→ **Supplied information**:

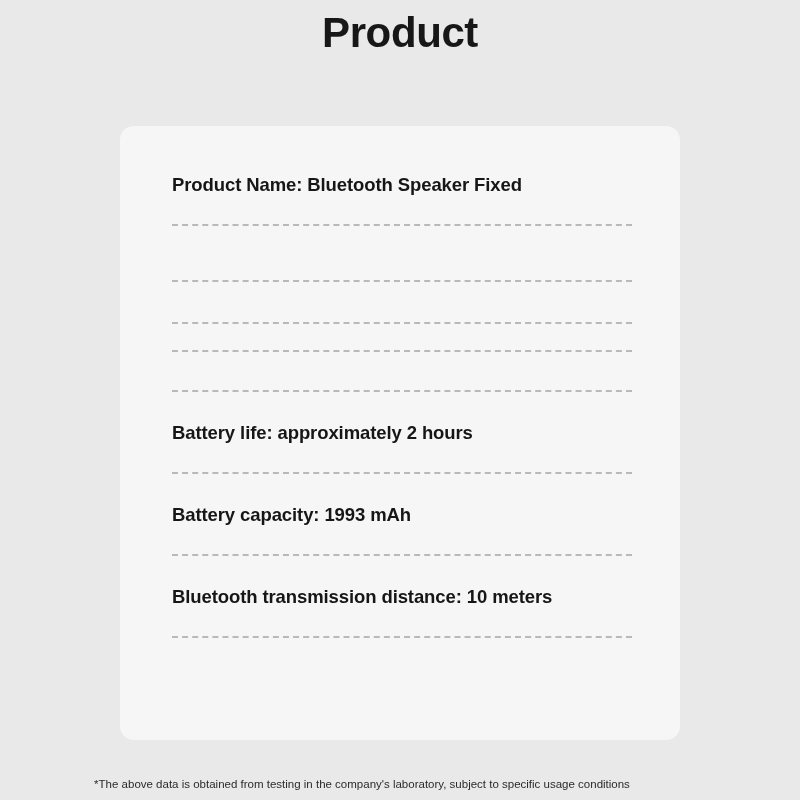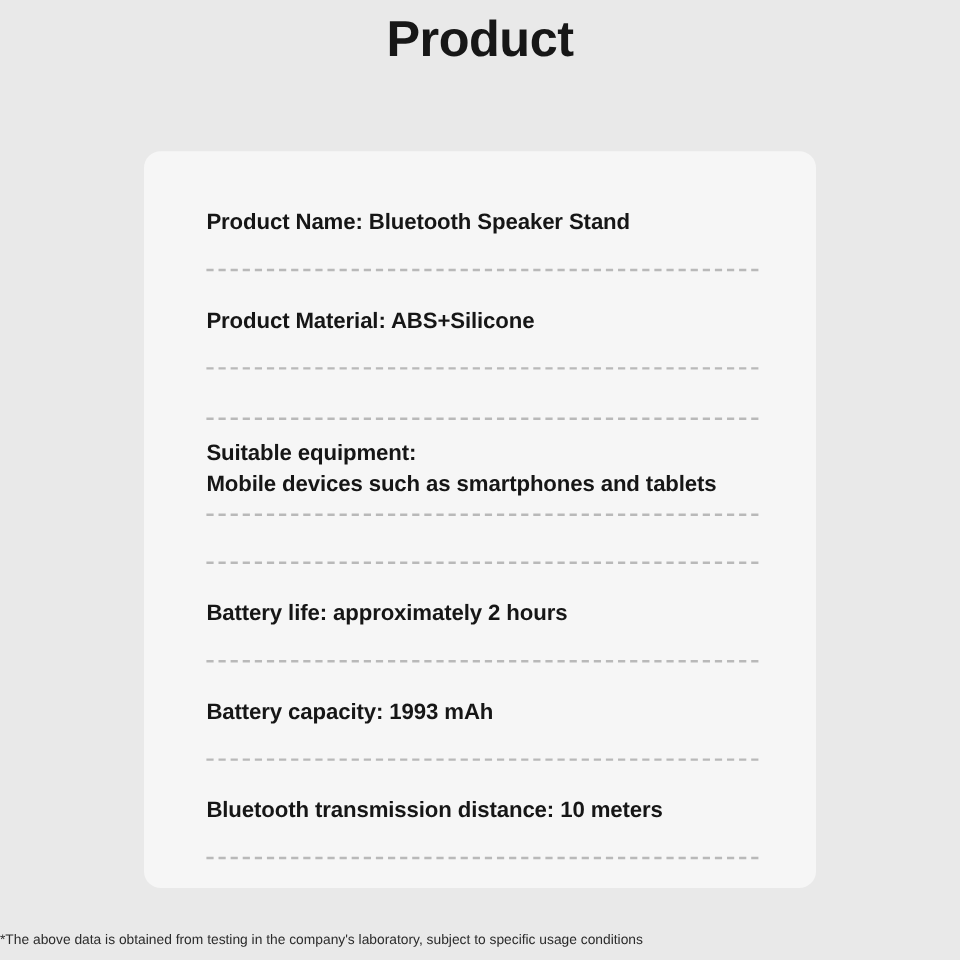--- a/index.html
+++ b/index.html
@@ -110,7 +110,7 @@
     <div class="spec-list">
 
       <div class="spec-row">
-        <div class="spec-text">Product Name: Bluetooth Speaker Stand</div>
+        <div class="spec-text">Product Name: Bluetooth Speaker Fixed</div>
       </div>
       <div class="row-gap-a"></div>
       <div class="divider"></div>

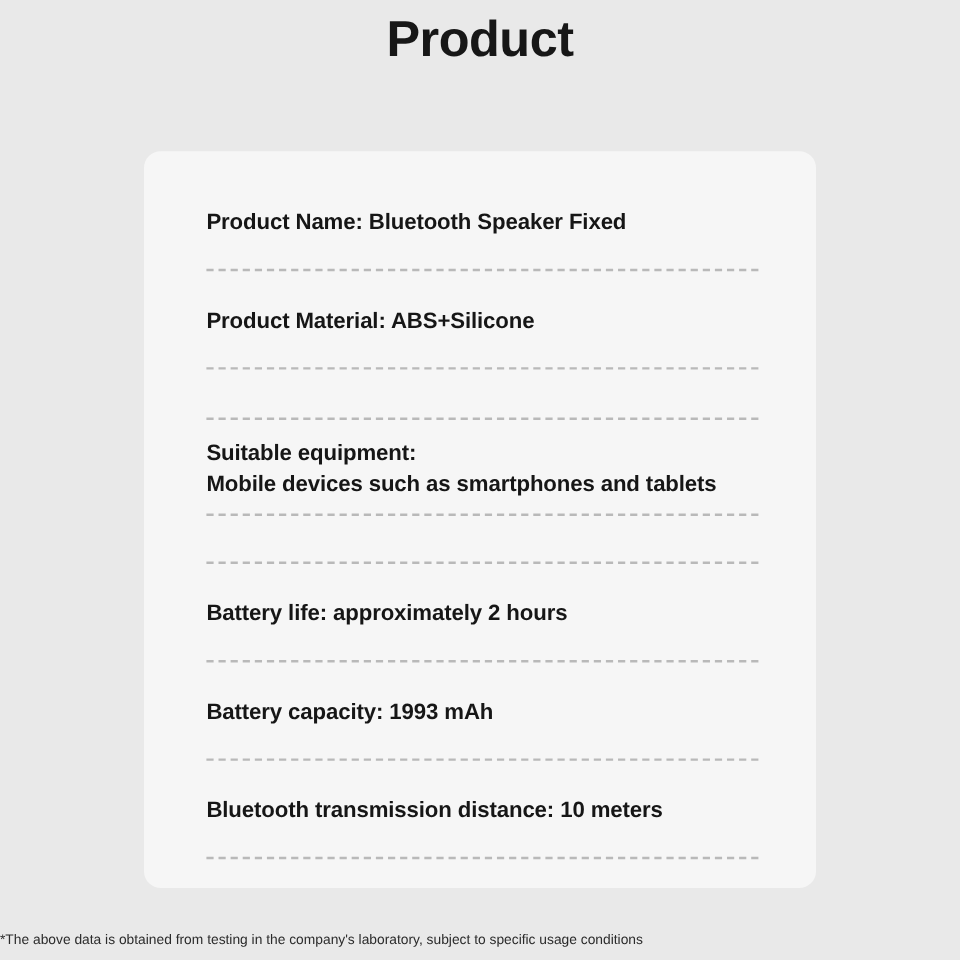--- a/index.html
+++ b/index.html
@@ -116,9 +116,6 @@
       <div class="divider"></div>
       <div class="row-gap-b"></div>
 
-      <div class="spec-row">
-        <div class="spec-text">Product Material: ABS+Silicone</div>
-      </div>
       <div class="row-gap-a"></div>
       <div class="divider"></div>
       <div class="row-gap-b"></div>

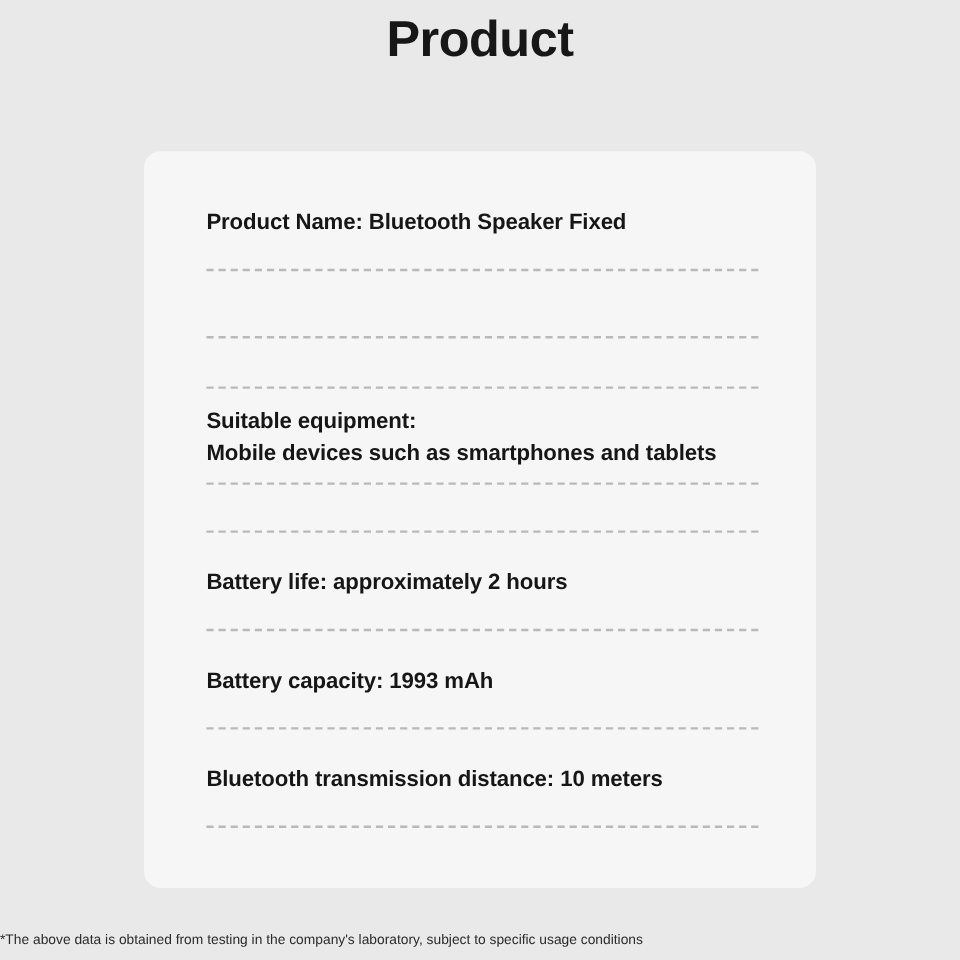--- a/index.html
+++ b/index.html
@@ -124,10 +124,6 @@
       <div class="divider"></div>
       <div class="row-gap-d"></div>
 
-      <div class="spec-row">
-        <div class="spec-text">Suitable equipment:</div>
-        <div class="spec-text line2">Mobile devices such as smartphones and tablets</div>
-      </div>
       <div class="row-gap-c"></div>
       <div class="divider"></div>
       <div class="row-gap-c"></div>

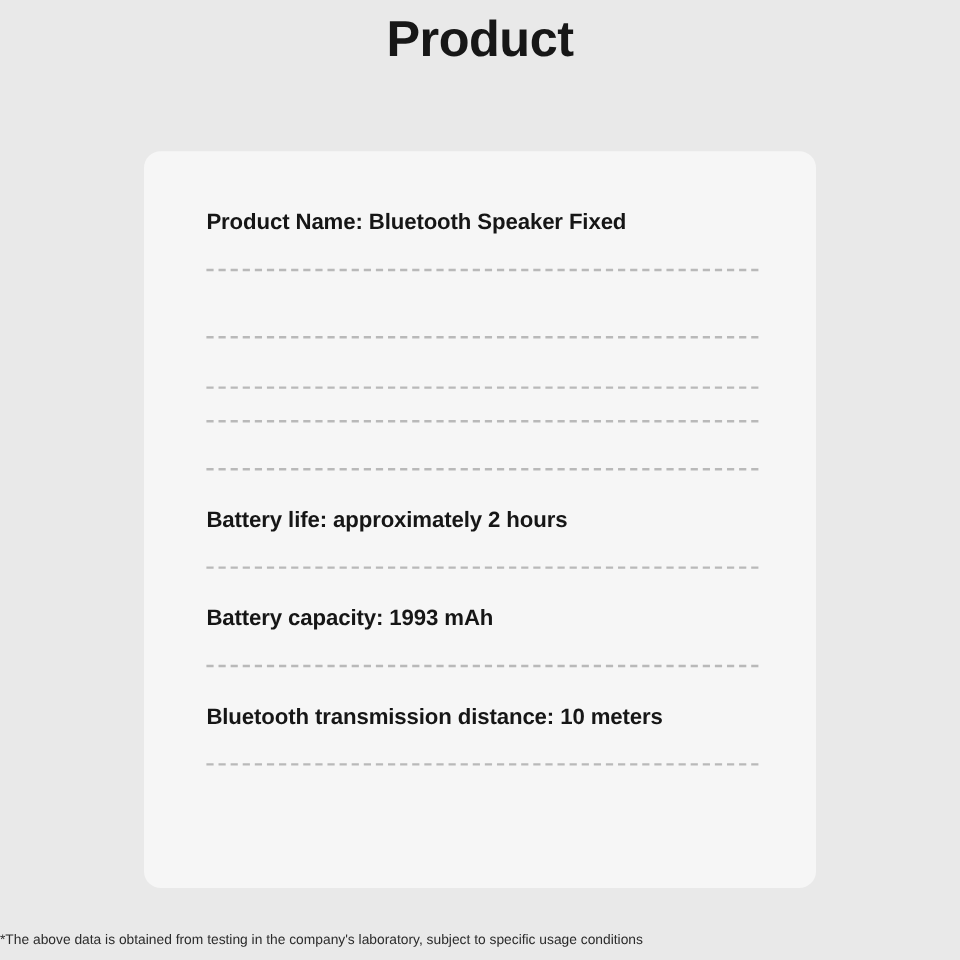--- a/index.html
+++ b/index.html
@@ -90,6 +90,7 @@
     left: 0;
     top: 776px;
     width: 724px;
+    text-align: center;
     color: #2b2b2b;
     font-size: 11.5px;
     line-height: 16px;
* * *
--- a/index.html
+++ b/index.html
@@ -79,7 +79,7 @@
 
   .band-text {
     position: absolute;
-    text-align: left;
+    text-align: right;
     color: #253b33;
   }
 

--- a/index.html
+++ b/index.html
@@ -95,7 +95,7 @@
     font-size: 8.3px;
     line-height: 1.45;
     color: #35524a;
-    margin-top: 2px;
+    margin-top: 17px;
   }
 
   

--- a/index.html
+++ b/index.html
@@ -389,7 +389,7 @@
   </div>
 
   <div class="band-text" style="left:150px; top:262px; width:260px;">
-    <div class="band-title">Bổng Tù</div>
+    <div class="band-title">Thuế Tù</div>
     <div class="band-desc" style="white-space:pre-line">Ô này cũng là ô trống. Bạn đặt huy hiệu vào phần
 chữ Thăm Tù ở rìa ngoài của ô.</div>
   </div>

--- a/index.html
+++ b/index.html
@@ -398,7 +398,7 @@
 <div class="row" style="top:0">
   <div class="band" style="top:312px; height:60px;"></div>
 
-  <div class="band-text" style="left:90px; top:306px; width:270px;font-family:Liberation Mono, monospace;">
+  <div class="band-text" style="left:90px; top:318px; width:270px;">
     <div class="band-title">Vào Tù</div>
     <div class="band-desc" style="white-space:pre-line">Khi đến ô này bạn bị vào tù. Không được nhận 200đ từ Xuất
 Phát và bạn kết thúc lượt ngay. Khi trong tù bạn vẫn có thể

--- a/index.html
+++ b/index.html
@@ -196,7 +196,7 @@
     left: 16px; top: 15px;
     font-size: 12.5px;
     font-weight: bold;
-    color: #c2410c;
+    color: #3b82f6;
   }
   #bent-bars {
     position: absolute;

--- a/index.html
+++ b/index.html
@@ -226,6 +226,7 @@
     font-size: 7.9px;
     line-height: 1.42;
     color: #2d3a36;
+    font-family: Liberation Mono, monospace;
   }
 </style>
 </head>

→ **What you will do**: Lines with the word "height": copy each one from the data above.

→ **Completed task**:
     line-height: 16px;
     line-height: 1.45;
   <div class="band" style="top:312px; height:60px;"></div>
     line-height: 1.42;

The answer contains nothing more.